(Stored records)
......

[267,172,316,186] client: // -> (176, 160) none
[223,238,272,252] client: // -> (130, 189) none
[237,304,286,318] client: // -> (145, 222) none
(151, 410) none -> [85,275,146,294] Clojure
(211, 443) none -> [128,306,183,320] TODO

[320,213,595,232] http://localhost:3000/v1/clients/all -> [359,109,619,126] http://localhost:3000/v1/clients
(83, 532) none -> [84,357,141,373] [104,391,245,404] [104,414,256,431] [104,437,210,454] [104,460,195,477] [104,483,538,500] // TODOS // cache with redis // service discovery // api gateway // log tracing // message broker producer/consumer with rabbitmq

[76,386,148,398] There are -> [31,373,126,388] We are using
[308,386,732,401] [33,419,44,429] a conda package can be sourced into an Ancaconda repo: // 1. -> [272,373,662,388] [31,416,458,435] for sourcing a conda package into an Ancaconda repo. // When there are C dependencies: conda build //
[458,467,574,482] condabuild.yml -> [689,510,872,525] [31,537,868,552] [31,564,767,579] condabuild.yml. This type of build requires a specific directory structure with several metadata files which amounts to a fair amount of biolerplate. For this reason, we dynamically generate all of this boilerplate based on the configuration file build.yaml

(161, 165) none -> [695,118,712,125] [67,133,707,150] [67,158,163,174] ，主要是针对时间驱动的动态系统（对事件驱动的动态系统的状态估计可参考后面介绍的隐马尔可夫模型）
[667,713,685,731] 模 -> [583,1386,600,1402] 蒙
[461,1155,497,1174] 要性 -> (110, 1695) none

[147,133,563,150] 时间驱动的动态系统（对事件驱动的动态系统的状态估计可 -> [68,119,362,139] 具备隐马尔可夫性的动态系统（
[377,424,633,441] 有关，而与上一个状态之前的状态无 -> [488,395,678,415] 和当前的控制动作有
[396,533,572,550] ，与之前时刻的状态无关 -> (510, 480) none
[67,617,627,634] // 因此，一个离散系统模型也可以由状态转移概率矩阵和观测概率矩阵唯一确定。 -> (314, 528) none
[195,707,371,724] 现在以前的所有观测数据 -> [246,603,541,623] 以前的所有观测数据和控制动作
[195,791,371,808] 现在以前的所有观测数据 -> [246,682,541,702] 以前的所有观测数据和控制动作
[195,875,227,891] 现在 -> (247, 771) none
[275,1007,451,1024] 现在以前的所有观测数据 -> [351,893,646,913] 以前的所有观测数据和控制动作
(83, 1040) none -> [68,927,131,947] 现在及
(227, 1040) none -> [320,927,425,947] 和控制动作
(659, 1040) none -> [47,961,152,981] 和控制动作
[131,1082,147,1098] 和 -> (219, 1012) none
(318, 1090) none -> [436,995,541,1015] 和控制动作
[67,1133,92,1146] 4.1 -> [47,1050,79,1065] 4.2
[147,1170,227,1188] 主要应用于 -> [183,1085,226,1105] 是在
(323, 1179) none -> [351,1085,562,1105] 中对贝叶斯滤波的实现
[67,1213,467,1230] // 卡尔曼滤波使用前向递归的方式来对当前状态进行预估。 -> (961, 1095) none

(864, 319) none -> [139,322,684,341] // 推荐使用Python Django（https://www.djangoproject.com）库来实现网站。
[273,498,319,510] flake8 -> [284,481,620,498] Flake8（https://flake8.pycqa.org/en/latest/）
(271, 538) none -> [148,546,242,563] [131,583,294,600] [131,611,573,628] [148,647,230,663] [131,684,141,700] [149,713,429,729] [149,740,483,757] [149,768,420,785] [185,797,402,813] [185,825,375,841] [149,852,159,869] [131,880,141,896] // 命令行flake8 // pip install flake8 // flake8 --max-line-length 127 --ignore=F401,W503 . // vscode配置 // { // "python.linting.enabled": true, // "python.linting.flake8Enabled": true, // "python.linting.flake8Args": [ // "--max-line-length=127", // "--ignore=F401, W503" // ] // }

......

▶ Brief
The answer should hold the lines from the one containing "(864, 319) none" through the end of the entries above, set down exactly, with both ends included.

▶ Exercise result
(864, 319) none -> [139,322,684,341] // 推荐使用Python Django（https://www.djangoproject.com）库来实现网站。
[273,498,319,510] flake8 -> [284,481,620,498] Flake8（https://flake8.pycqa.org/en/latest/）
(271, 538) none -> [148,546,242,563] [131,583,294,600] [131,611,573,628] [148,647,230,663] [131,684,141,700] [149,713,429,729] [149,740,483,757] [149,768,420,785] [185,797,402,813] [185,825,375,841] [149,852,159,869] [131,880,141,896] // 命令行flake8 // pip install flake8 // flake8 --max-line-length 127 --ignore=F401,W503 . // vscode配置 // { // "python.linting.enabled": true, // "python.linting.flake8Enabled": true, // "python.linting.flake8Args": [ // "--max-line-length=127", // "--ignore=F401, W503" // ] // }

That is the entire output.